Les aînés n’ont par ailleurs jamais été aussi actifs sur le marché du travail ; la proportion de personnes de 65 ans et plus en situation d’emploi a considérablement aug-menté depuis une dizaine d’années, pour atteindre la barre historique de 11 %. Il est d’autant plus important d’être vigilant face aux comportements âgistes si les employeurs souhaitent s’assurer d’une main-d’œuvre diversifiée et fidélisée au sein de leur entreprise.
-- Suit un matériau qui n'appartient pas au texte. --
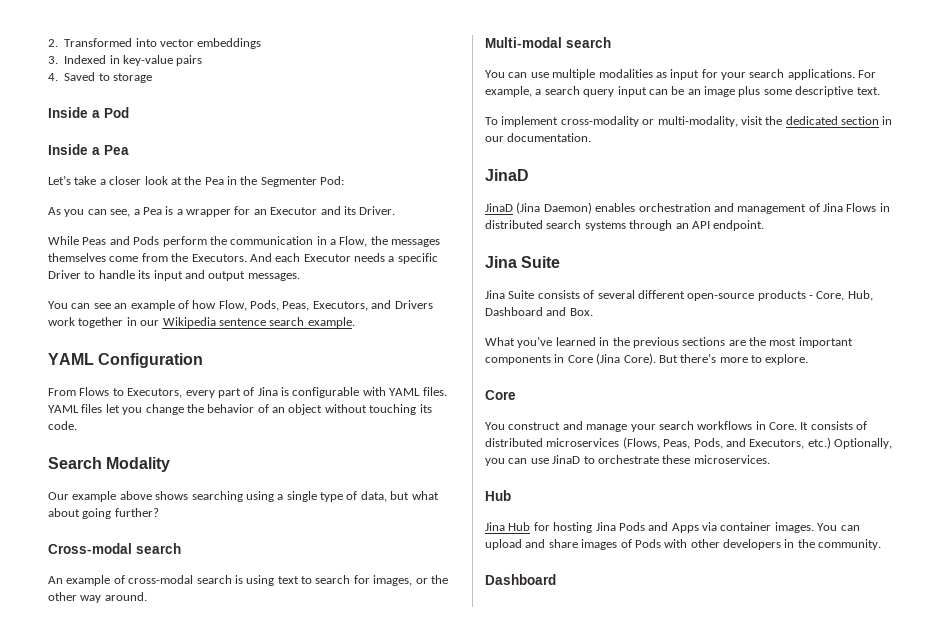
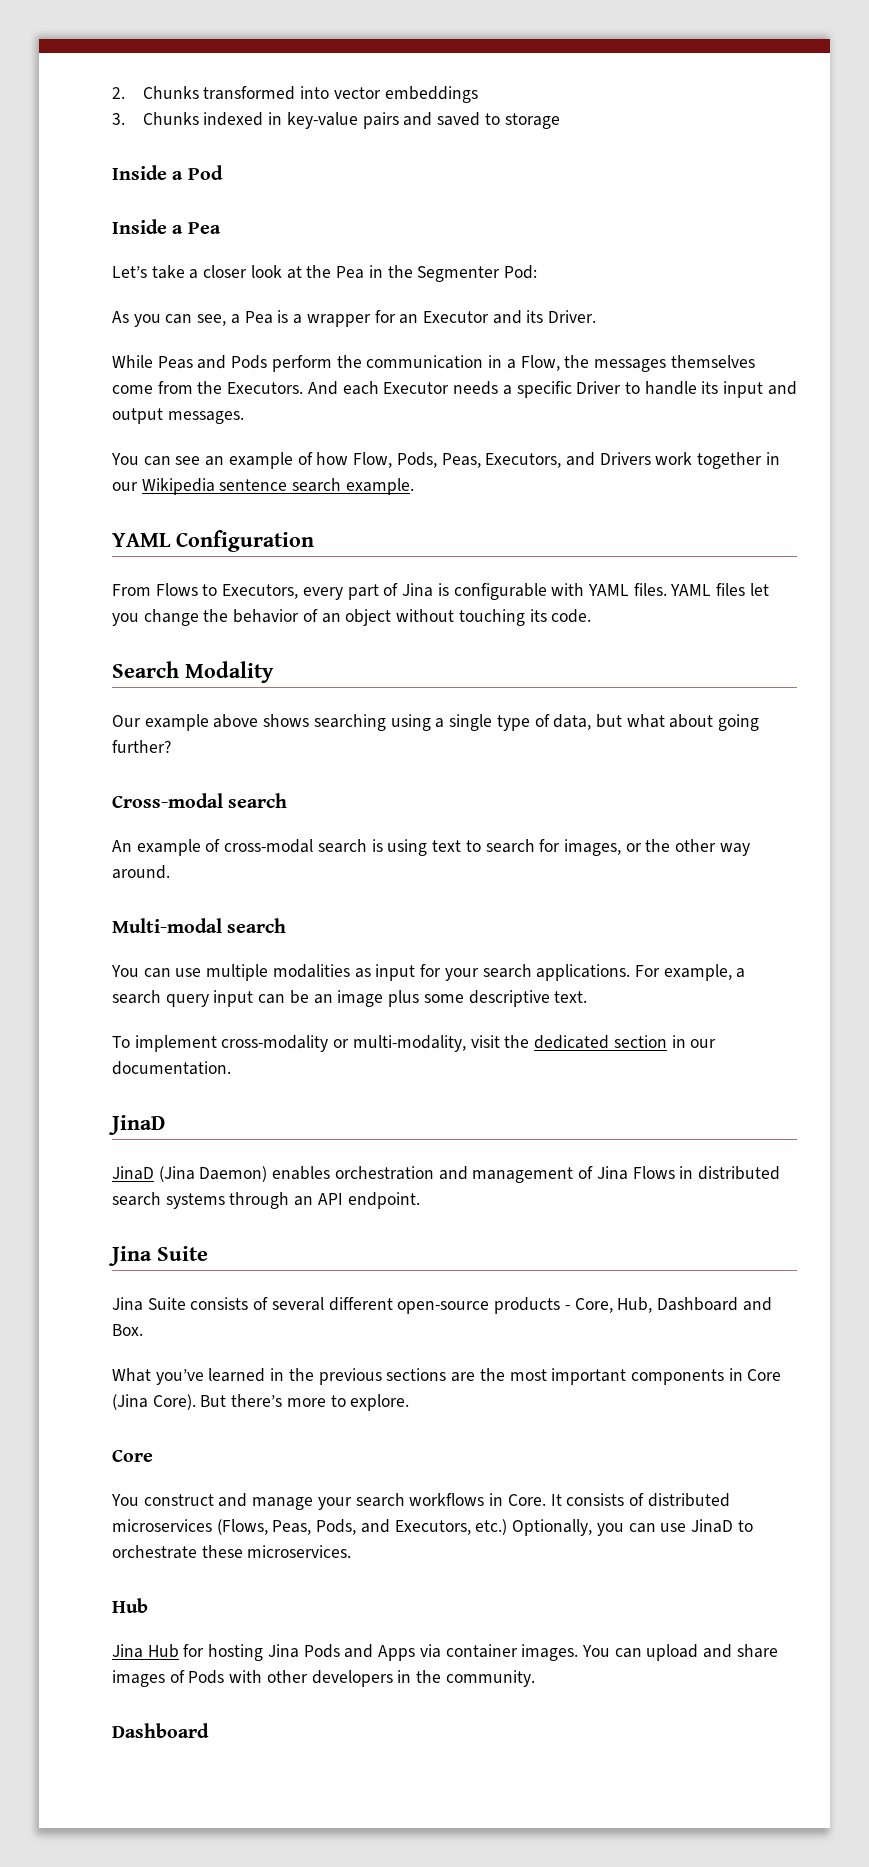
[64,38,133,47] Transformed -> [142,86,296,100] Chunks transformed
[64,55,107,64] Indexed -> [142,112,264,126] Chunks indexed
[48,72,96,81] // 4. Saved -> [403,112,481,126] and saved

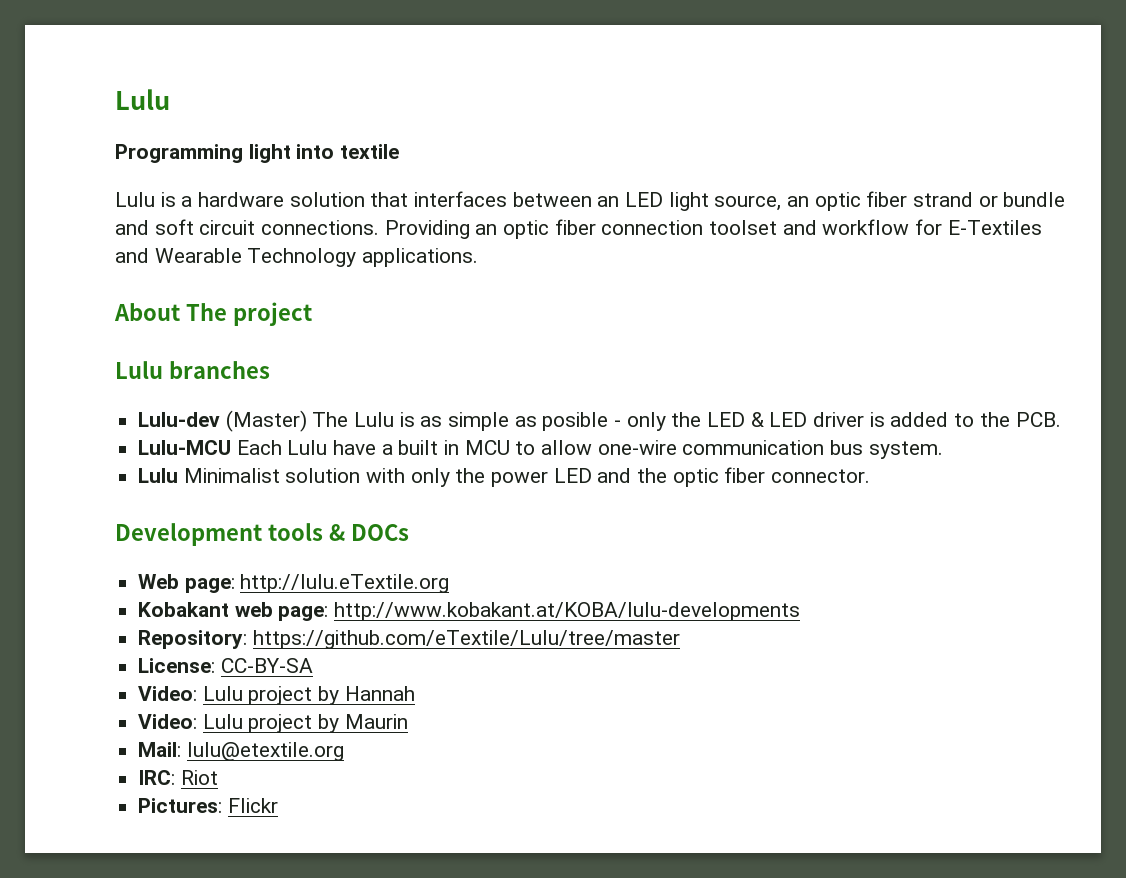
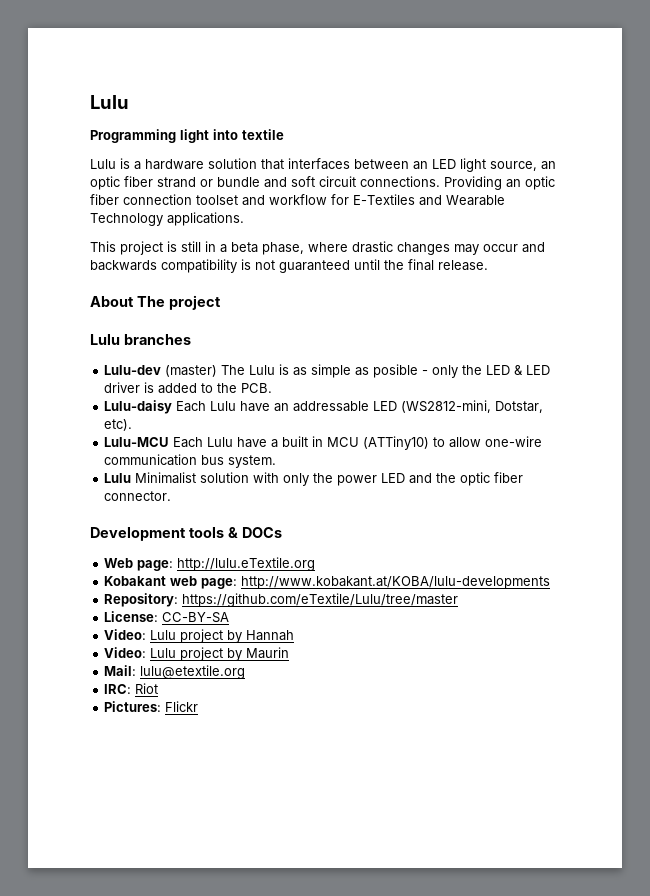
(479, 257) none -> [90,241,545,255] [90,259,488,273] // This project is still in a beta phase, where drastic changes may occur and backwards compatibility is not guaranteed until the final release.
[225,410,307,432] (Master) -> [165,365,218,377] (master)
(1061, 419) none -> [104,400,544,414] [104,419,133,431] // Lulu-daisy Each Lulu have an addressable LED (WS2812-mini, Dotstar, etc).
(510, 447) none -> [363,436,430,450] (ATTiny10)

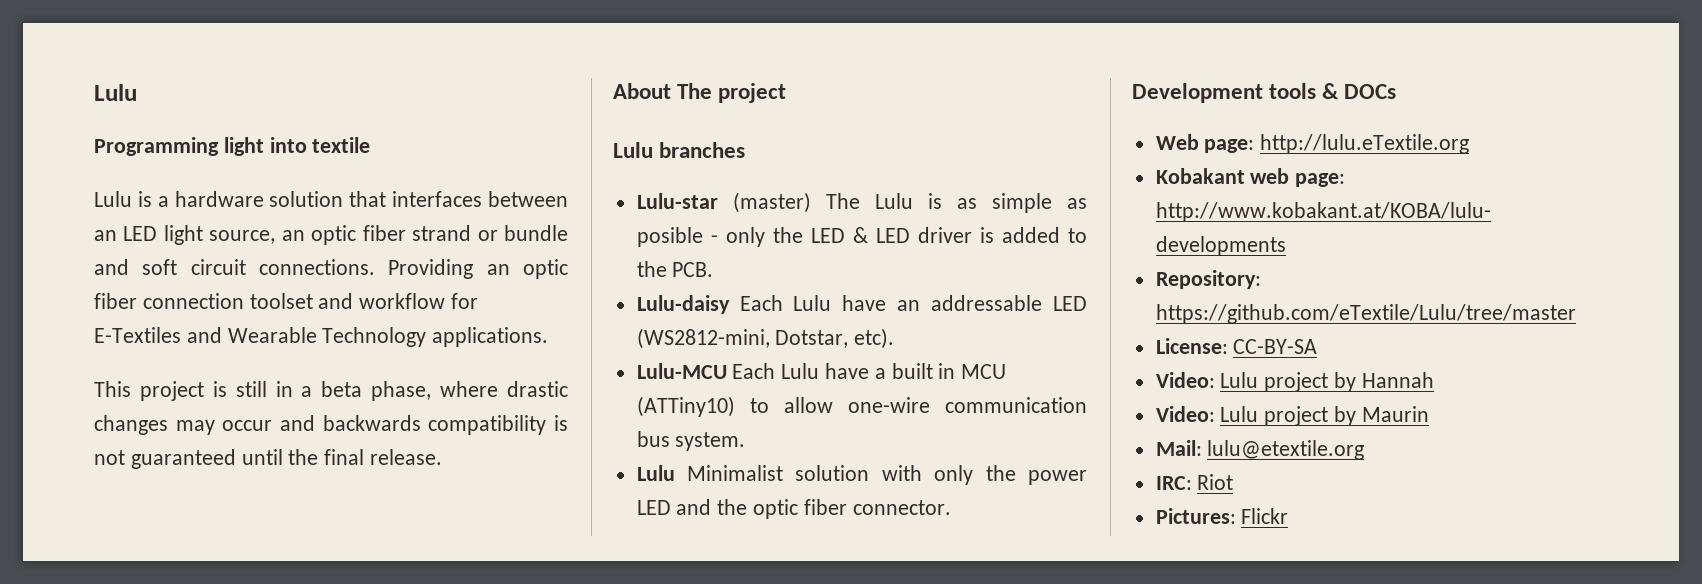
[104,365,162,375] Lulu-dev -> [636,193,718,209] Lulu-star

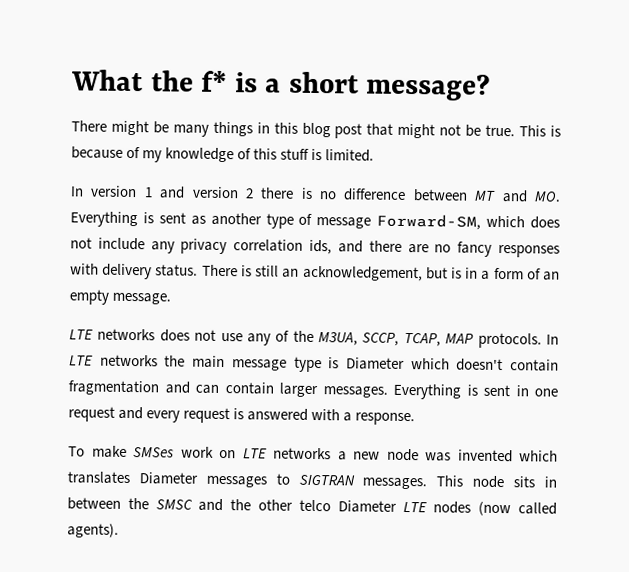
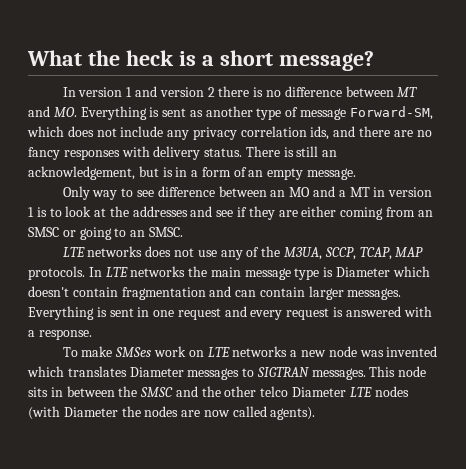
[201,70,228,93] f* -> [125,50,174,66] heck
[71,120,561,139] [71,146,375,163] // There might be many things in this blog post that might not be true. This is because of my knowledge of this stuff is limited. -> (374, 61) none
(172, 298) none -> [62,186,433,200] [28,206,433,220] [28,227,183,240] // Only way to see difference between an MO and a MT in version 1 is to look at the addresses and see if they are either coming from an SMSC or going to an SMSC.
[478,501,512,517] (now -> [28,406,230,420] (with Diameter the nodes are now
De ce fait, une des pistes de solution à exploiter en résidence consiste à encourager les rapports sains, respectueux et transparents entre employés et résidents, ainsi qu’entre gestionnaires et employés, afin de mieux connaître et comprendre l’autre. Offrir une voix à ces derniers est également un moyen efficace pour parvenir à éliminer les jugements, que ce soit par l’entremise de journaux internes, de réseaux sociaux ou de sondages. Tous les moyens visant à encourager la communication sont les bienvenus, car être au fait des opinions et à l’écoute des nouvelles idées permet d’ajuster les façons de faire et ainsi de répondre à des besoins qui autrement seraient sous-estimés.

ÊTRE « VIEUX »

Saviez-vous que, de nos jours, de plus en plus de personnes sont en pleine possession de leurs moyens jusqu’à 80 ou 85 ans… ce qui crée ainsi une nouvelle catégorie d’aînés : le « quatrième âge » (80 ans et plus) ? Cependant, « entrer dans la vieillesse » est socialement perçu comme une étape de vie qui se situe autour de 65 ans. Pourquoi ? Parce qu’il s’agit de l’âge auquel nous quittons habituellement la population dite « active », soit le monde du travail, pour prendre sa retraite. Mais il s’agit d’une norme administrative dépassée qui n’a aujourd’hui plus grand-chose à voir avec la réalité, car un nombre croissant d’individus poursuivent leur carrière bien au-delà de cet âge.

TOUS POUR LA CAUSE

Accepter les comportements âgistes c’est se mettre en danger, car nous serons tous aînés un jour. Voilà pourquoi il est important de parler de l’âgisme, de l’expliquer et de le dénoncer. Plus que jamais, il faut éduquer puisque le problème est trop complexe pour n’être réglé que par une poignée d’organismes et d’entreprises, incluant les instances gouvernementales. Une collaboration entre tous est nécessaire si les attitudes et les mentalités souhaitent être modifiées. Cette croisade contre l’âgisme revêt désormais une importance capitale. C’est en incitant les gens à la réflexion et, espérons le, à modifier certains de leurs comportements, qu’il sera possible de marcher vers un avenir empreint de respect, d’empathie et de considération envers autrui.

*Rapport mondial sur l’âgisme de l’Organisation mondiale de la santé, du HautCommissariat des Nations Unies aux droits de l’homme, du Département des affaires économiques et sociales de l’Organisation des Nations Unies et du Fonds des Nations Unies pour la population, avril 2021.